** Opening Input data block **

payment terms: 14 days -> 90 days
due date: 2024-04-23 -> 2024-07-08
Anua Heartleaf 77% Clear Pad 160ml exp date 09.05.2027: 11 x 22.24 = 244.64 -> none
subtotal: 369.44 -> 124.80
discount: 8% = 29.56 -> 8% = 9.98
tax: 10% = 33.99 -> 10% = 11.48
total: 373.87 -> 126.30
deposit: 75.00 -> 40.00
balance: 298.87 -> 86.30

** Closing Input data block **
** Opening Input data block **

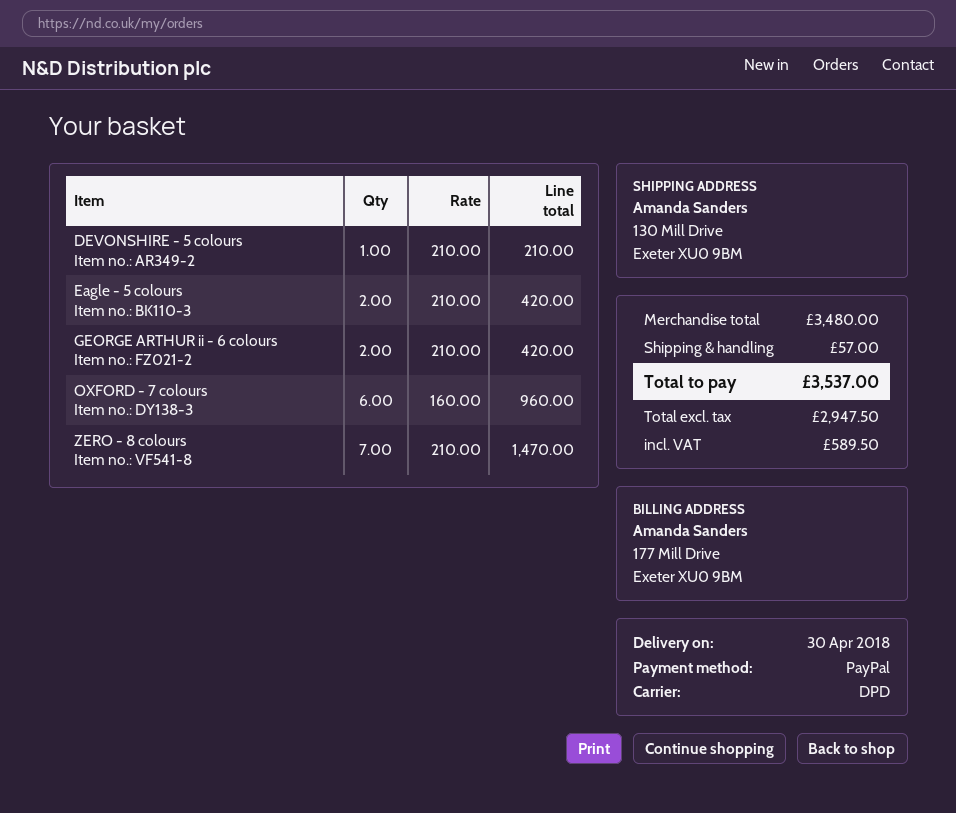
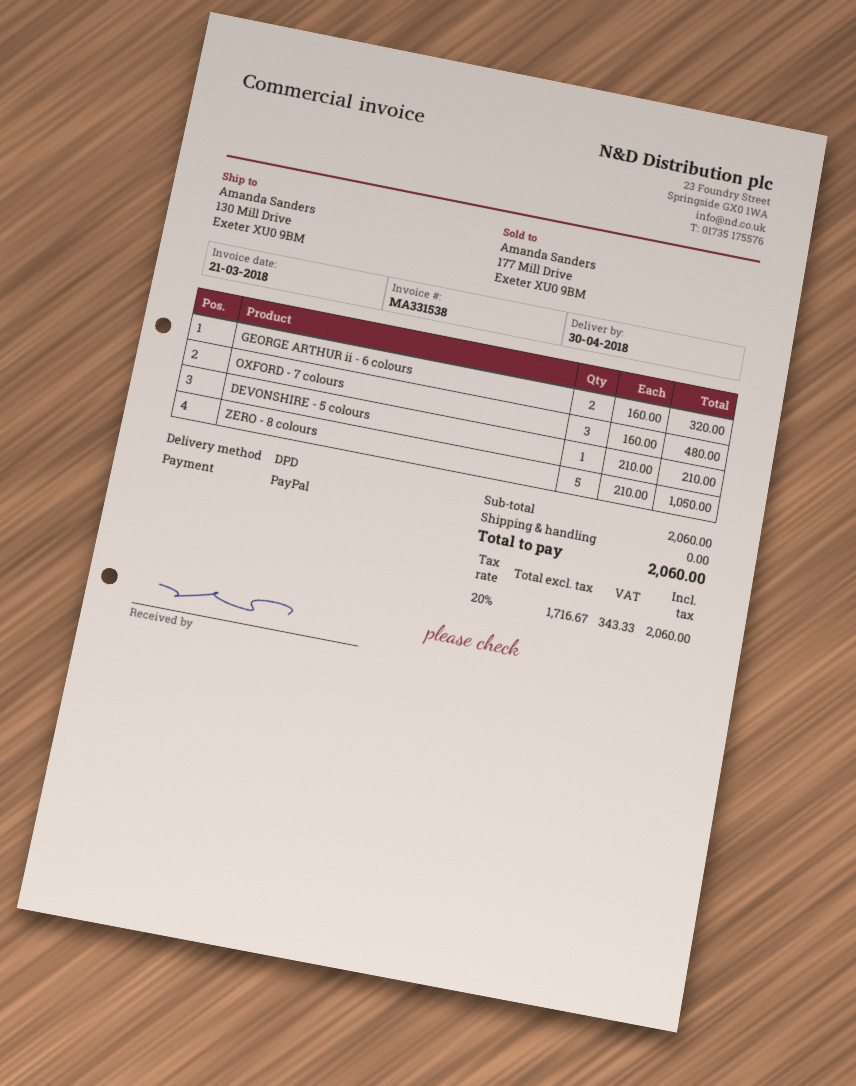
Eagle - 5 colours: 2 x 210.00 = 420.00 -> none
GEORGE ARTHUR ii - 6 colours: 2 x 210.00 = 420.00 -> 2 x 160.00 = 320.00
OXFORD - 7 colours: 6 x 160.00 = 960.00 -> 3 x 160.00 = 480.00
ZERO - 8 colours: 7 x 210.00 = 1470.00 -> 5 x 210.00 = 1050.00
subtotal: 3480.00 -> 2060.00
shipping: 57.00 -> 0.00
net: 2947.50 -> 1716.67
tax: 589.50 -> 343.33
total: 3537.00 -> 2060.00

** Closing Input data block **
** Opening Input data block **

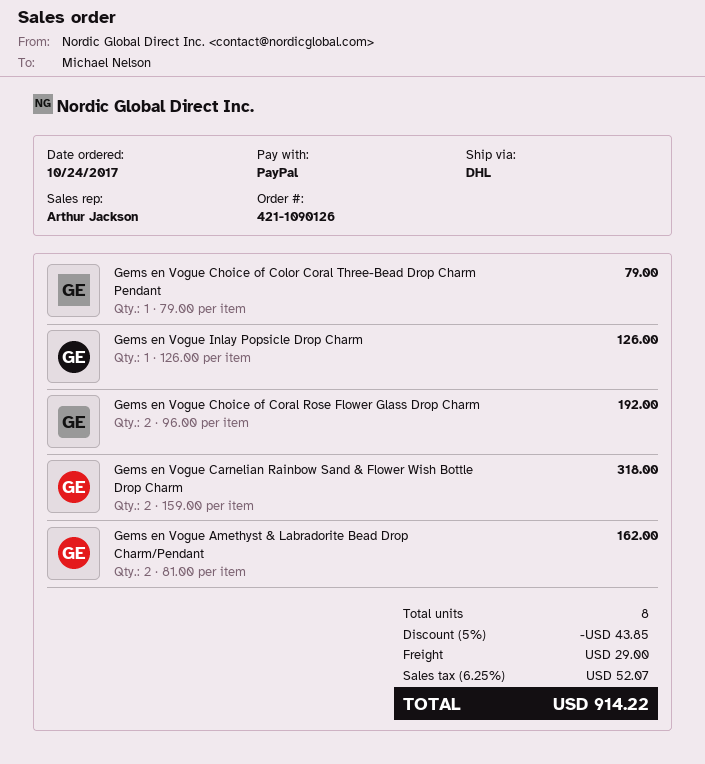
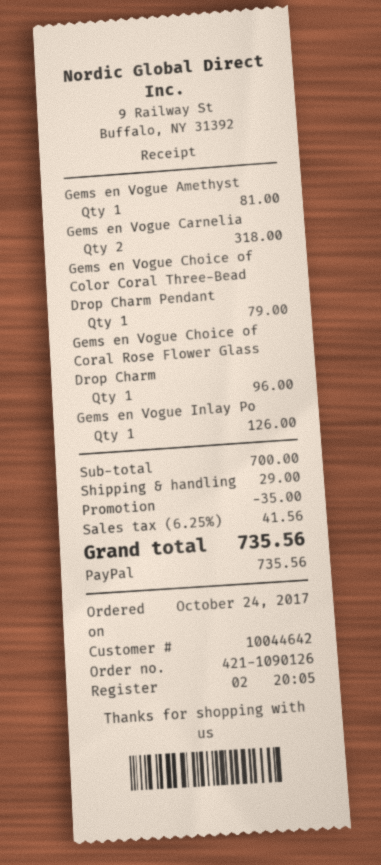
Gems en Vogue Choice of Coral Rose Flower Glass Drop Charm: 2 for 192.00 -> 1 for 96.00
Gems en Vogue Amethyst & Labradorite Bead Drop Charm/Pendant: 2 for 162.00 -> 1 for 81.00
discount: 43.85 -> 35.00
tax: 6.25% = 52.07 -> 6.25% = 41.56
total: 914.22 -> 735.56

** Closing Input data block **

_Task instructions_. Using the data above, reproduce exactly the lines between those holding "shipping: 57.00 -> 0.00" and "total: 3537.00 -> 2060.00", inclusive, and no others.

_Your solution_.
shipping: 57.00 -> 0.00
net: 2947.50 -> 1716.67
tax: 589.50 -> 343.33
total: 3537.00 -> 2060.00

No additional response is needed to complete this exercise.